XI. | VENUE AND JURISDICTION |
Any suit, action or proceeding against the Borrower arising out of or relating to this Agreement or any judgment entered by any court in respect thereof, must be brought or enforced in the courts of the State of Texas, County of Midland, or in the United States District Court for the Western District of Texas, as Western in its sole discretion may elect, and Borrower hereby submit to the exclusive jurisdiction of such courts for the purpose of any such suit, action or proceeding. The Borrower hereby irrevocably consent to service of process in any suit, action or proceeding in any of said courts by the mailing thereof by the Bank by registered or certified mail, postage prepaid, to the Borrower, at the addresses set forth herein.

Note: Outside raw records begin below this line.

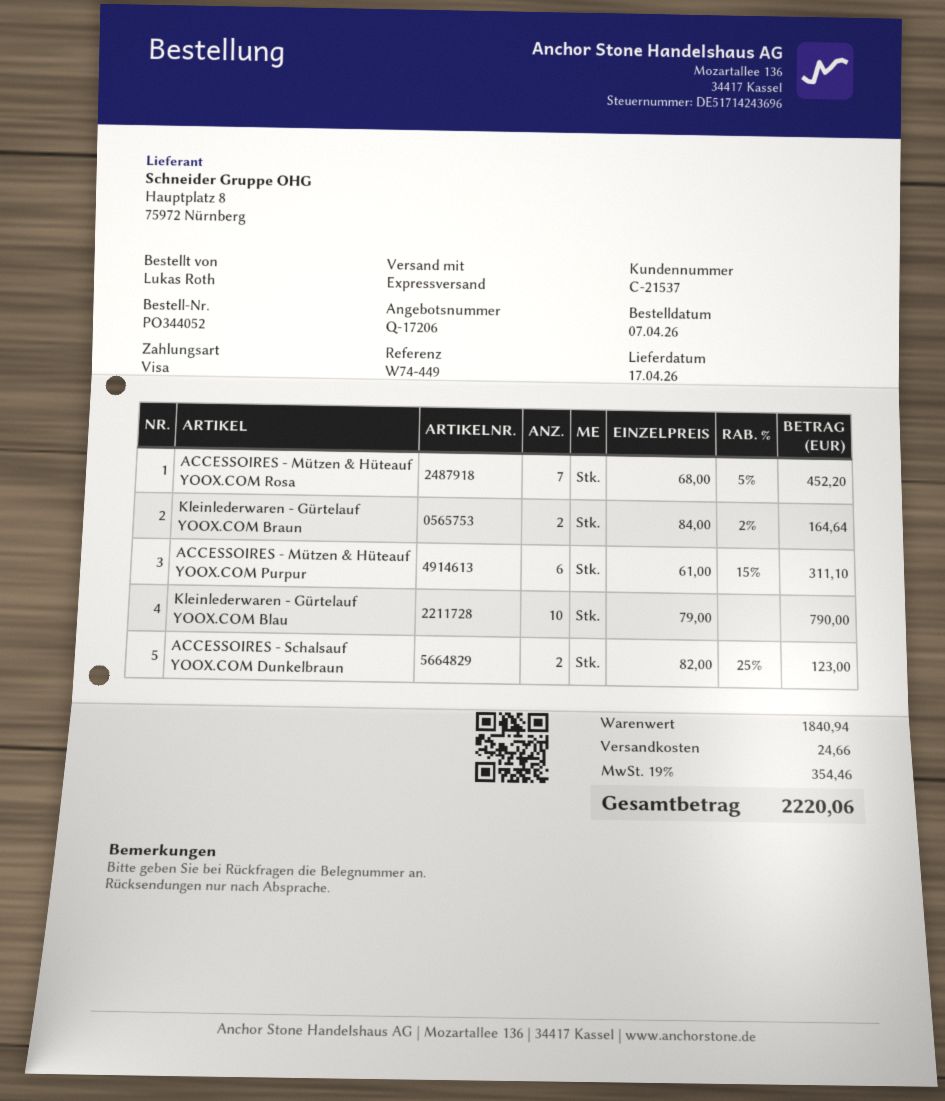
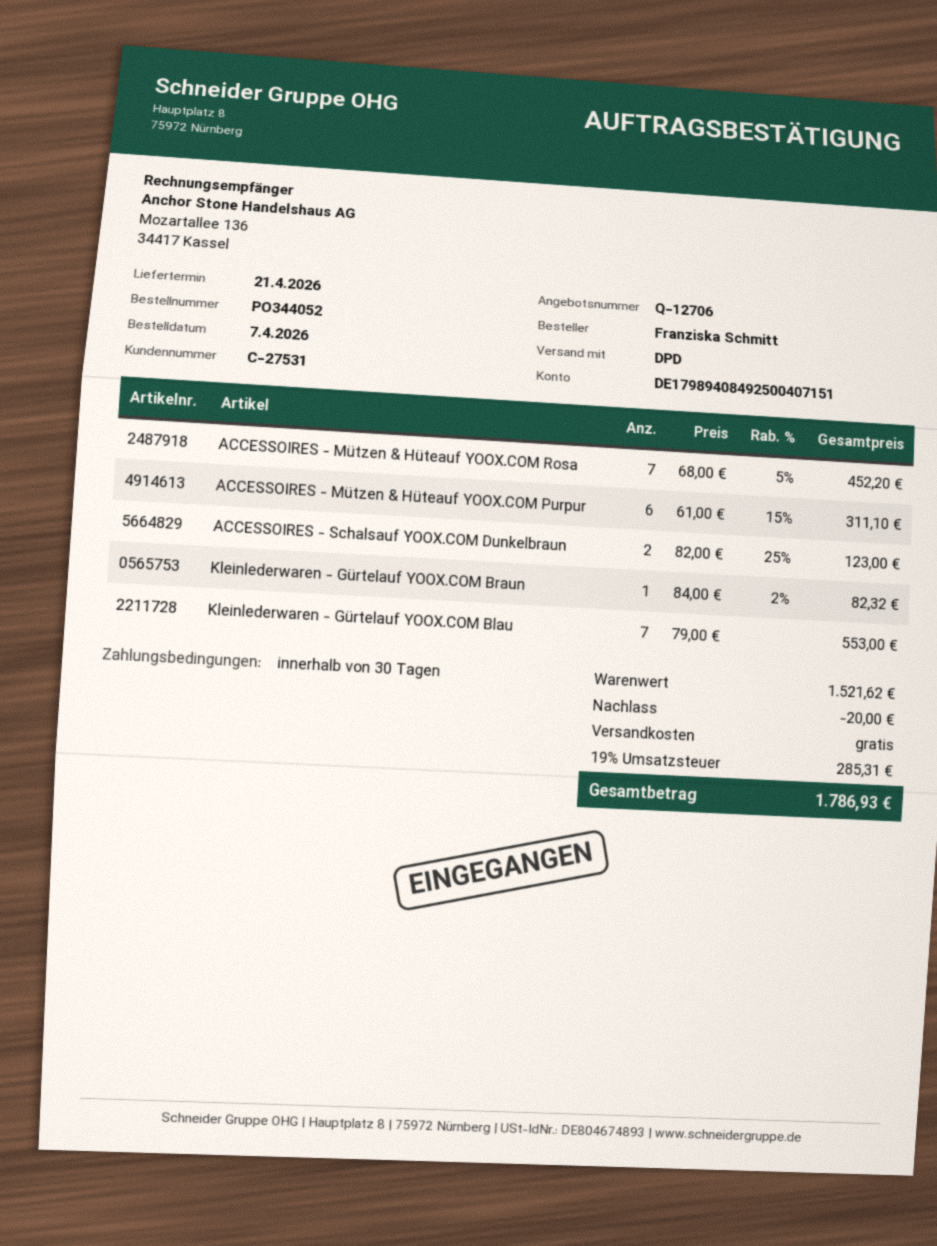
quote number: Q-17206 -> Q-12706
delivery date: 2026-04-17 -> 2026-04-21
customer number: C-21537 -> C-27531
ordered by: Lukas Roth -> Franziska Schmitt
shipping method: express -> DPD
Kleinlederwaren - Gürtelauf YOOX.COM Braun: 2 x 84.00 - 2% = 164.64 -> 1 x 84.00 - 2% = 82.32
Kleinlederwaren - Gürtelauf YOOX.COM Blau: 10 x 79.00 = 790.00 -> 7 x 79.00 = 553.00
subtotal: 1840.94 -> 1521.62
discount: none -> 20.00
shipping: 24.66 -> 0.00
tax: 19% = 354.46 -> 19% = 285.31
total: 2220.06 -> 1786.93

THE BORROWER HEREBY IRREVOCABLY WAIVES ANY OBJECTIONS THAT THEY MAY NOW OR HEREAFTER HAVE TO THE LAYING OF VENUE OF ANY SUIT, ACTION OR PROCEEDING ARISING OUT OF OR RELATING TO THIS AGREEMENT BROUGHT IN ANY OF SAID COURTS AND HEREBY FURTHER IRREVOCABLY WAIVES ANY CLAIM THAT ANY SUCH SUIT, ACTION OR PROCEEDING BROUGHT IN ANY SUCH COURT HAS BEEN BROUGHT IN AN INCONVENIENT FORUM.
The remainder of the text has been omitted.